For me, this is not just an epistemological argument, but also an evolutionary one.  It explains why we have the sorts of thinking brains we have, why we have the sorts of concepts we have, without falling either into pure idealism and presuming either that our thoughts are all that is knowable, or a naive realism that presumes that reality is just as we perceive it to be.  And it is in the interstices of cognitive error: those neat little places where we misconstrue the world just enough to tell us about how our minds work, but not enough so that our minds don’t survive – that I see real hope and interest for a cognitive, linguistic, and evolutionary science of anthropology and archaeology.
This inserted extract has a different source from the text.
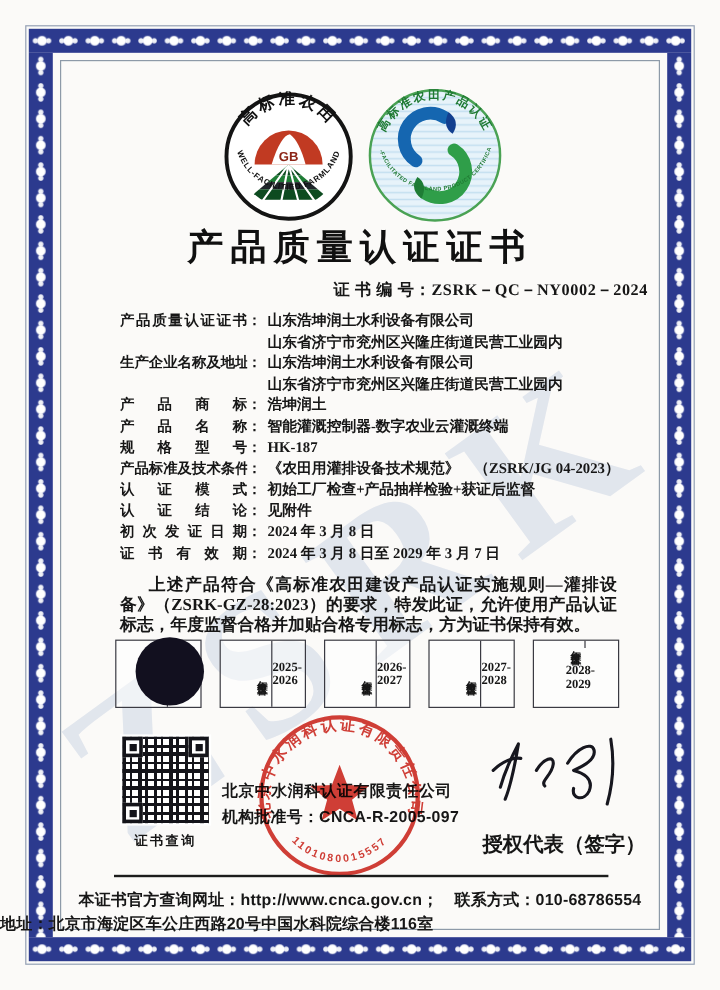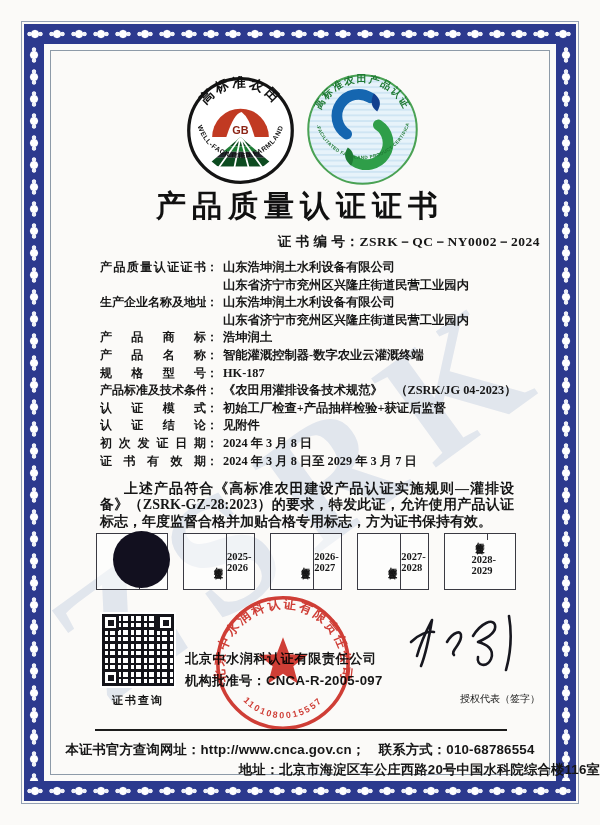"授权代表（签字）" .sign-caption { font-size: 10px -> 17px; font-weight: 400 -> 700; text-align: right -> center }
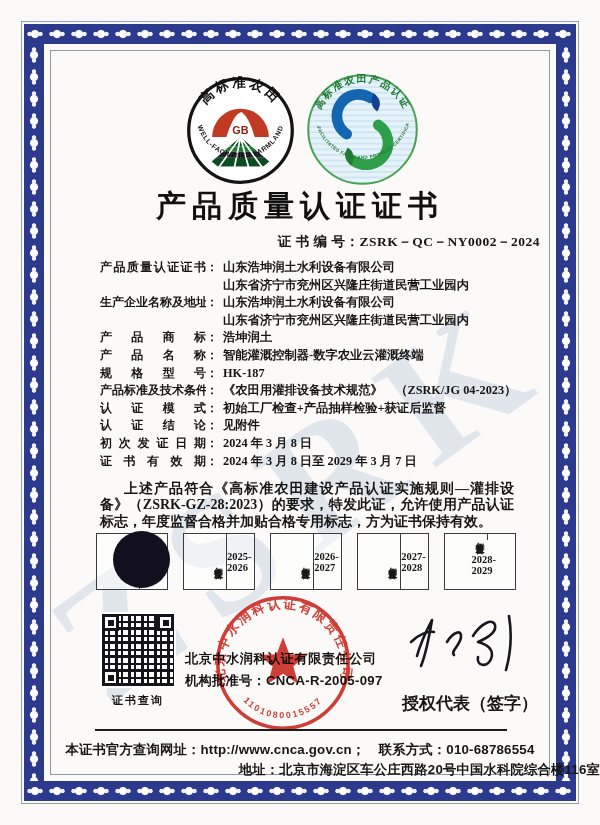"地址：北京市海淀区车公庄西路20号中国水科院综合楼116室" .footer2 { text-align: right -> left }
But enough from me. What do you think?

Works cited

Childe, V. Gordon. 1956. Society and Knowledge: The Growth of Human Traditions. New York: Harper and Brothers.

People of the button

There’s an interesting little opinion piece in the New York Times today entitled ‘People of the Button‘, with an accompanying slideshow.  It’s an analysis of the ways in which American presidential candidates have used (or failed to use) Hebrew script on campaign buttons in an effort to appeal to Jewish voters, who are likely to be decisive in swing states like Florida. Of note:

Wendell Willkie in 1940 was the first candidate to make this sort of appeal, but in this case it was through the use of pseudo-Hebrew Latin letters that spelled his name (much like the pseudo-Chinese fonts used on many North American Chinese restaurant signs).   Apparently, also, it wasn’t very successful for Willkie!

The Gore 2000 buttons contrast ‘Gore’ with ‘Gore-nisht’ (Bush), a pun on Yiddish gornisht ‘nothing’.  I find it interesting, as a numbers guy, that the Gore button uses the Hebrew calendar year 5761 instead of 2000, but notates it in Western numerals, not the Hebrew alphabetic numerals commonly used in Hebrew calendrics, despite the use of Hebrew script for the candidates’ names.

Barack Obama is the first candidate to print buttons solely in Hebrew script, in contrast with John McCain whose ‘Jewish-Americans for McCain’ is strictly in Latin script.  Obama has also appealed to Jewish voters in the past by pointing out that his first name (of Arabic/Swahili origin) is cognate with Hebrew baruch ‘blessed’.